## Training Large Language Model from Scratch in PyTorch

### Part I: Data Preparation and Preprocessing

In this section we cover the data preparation and sampling to get our input data ready for the LLM. You can download our sample data from here: https://en.wikisource.org/wiki/The_Verdict

In [None]:
with open("sample_data/the-verdict.txt", encoding="utf-8") as f:
    raw_text = f.read()

print(f"Total number of characters: {len(raw_text)}")
print(raw_text[:20]) # print the first 20 charaters

Total number of characters: 20479
I HAD always thought


Next we tokenize and embed the input text for our LLM.
- First we develop a simple tokenizer based on some sample text that we then apply to the main input text above.

In [None]:
import re
# Tokenize our input by splitting on whitespace and other characters
# Then we strip whitespace from each item and then filer out any empty strings
tokenized_raw_text = [item.strip() for item in re.split(r'([,.?_!"()\']|--|\s)', raw_text) if item.strip()]
print(len(tokenized_raw_text))
print(tokenized_raw_text[:20])

4649
['I', 'HAD', 'always', 'thought', 'Jack', 'Gisburn', 'rather', 'a', 'cheap', 'genius', '--', 'though', 'a', 'good', 'fellow', 'enough', '--', 'so', 'it', 'was']

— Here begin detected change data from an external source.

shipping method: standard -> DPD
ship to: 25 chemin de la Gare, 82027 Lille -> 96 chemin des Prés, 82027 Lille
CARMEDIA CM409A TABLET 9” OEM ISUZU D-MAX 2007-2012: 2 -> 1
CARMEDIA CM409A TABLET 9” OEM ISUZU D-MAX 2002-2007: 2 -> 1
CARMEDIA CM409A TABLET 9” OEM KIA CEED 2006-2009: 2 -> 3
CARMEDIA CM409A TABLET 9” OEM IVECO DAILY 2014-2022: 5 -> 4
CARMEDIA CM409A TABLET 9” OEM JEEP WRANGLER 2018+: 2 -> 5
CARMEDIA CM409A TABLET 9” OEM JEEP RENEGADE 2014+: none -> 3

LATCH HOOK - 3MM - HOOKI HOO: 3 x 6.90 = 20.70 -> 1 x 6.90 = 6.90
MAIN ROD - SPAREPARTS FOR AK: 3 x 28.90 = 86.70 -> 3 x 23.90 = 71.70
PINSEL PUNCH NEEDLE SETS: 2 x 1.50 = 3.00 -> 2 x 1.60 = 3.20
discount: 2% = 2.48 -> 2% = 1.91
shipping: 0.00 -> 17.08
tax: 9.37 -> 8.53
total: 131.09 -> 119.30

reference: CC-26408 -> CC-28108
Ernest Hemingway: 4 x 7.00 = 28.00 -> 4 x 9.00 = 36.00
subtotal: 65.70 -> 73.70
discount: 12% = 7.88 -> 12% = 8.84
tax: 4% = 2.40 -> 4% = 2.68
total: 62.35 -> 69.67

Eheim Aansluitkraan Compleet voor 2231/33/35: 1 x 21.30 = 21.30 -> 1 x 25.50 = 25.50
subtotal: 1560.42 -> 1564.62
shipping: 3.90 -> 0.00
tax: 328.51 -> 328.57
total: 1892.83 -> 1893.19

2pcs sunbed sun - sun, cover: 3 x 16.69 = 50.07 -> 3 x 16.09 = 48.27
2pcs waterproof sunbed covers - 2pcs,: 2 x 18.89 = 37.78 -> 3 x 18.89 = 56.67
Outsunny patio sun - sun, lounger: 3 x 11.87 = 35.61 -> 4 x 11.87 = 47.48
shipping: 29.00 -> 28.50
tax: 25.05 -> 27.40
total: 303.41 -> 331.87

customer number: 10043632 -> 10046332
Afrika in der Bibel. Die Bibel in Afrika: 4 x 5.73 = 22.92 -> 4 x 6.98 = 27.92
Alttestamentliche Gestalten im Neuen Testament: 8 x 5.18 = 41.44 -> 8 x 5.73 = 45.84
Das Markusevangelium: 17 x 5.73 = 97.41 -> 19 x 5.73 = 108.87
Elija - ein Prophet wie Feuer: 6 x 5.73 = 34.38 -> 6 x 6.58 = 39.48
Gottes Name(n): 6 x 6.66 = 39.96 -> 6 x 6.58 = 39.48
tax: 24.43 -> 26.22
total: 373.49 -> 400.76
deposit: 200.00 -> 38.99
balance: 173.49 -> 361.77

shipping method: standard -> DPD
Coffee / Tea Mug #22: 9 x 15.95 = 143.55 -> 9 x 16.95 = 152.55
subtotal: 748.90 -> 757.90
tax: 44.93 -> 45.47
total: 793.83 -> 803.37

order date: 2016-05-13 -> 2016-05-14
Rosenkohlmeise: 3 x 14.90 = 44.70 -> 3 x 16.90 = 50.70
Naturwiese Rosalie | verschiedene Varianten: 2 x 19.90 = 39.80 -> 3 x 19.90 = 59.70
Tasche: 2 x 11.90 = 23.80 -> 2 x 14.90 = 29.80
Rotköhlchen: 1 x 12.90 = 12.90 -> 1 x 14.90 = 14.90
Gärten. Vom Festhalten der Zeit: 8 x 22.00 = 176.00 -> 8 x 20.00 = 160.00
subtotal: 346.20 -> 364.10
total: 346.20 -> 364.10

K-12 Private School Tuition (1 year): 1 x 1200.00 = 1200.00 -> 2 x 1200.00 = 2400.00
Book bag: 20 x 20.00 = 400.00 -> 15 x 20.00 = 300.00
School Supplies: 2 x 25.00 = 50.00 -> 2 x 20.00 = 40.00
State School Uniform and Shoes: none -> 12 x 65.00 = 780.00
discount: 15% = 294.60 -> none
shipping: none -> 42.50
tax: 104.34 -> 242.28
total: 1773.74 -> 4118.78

Next we convert the text tokens into token Ids that can be processed via embedding layers later. We can then build a vocabulary that consists of all the unique tokens.

In [None]:
words = sorted(list(set(tokenized_raw_text)))
vocab_size = len(words)
print(f"Vocab size: {vocab_size}")

Vocab size: 1159


In [None]:
vocabulary = {token:integer for integer, token in enumerate(words)}

#Lets check the first 50 entries
for i, item in enumerate(vocabulary.items()):
    print(item)
    if i == 50:
        break

('!', 0)
('"', 1)
("'", 2)
('(', 3)
(')', 4)
(',', 5)
('--', 6)
('.', 7)
(':', 8)
(';', 9)
('?', 10)
('A', 11)
('Ah', 12)
('Among', 13)
('And', 14)
('Are', 15)
('Arrt', 16)
('As', 17)
('At', 18)
('Be', 19)
('Begin', 20)
('Burlington', 21)
('But', 22)
('By', 23)
('Carlo', 24)
('Carlo;', 25)
('Chicago', 26)
('Claude', 27)
('Come', 28)
('Croft', 29)
('Destroyed', 30)
('Devonshire', 31)
('Don', 32)
('Dubarry', 33)
('Emperors', 34)
('Florence', 35)
('For', 36)
('Gallery', 37)
('Gideon', 38)
('Gisburn', 39)
('Gisburns', 40)
('Grafton', 41)
('Greek', 42)
('Grindle', 43)
('Grindle:', 44)
('Grindles', 45)
('HAD', 46)
('Had', 47)
('Hang', 48)
('Has', 49)
('He', 50)


We can put these all together into our tokenizer class

In [None]:
class TokenizerLayer:
    def __init__(self, vocabulary):
        self.token_to_int = vocabulary
        self.int_to_token = {integer:token for token, integer in vocabulary.items()}

    # The encode function turns text into token ids
    def encode(self, text):
        encoded_text = re.split(r'([,.?_!"()\']|--|\s)', text)
        encoded_text = [item.strip() for item in encoded_text if item.strip()]
        return [self.token_to_int[token] for token in encoded_text]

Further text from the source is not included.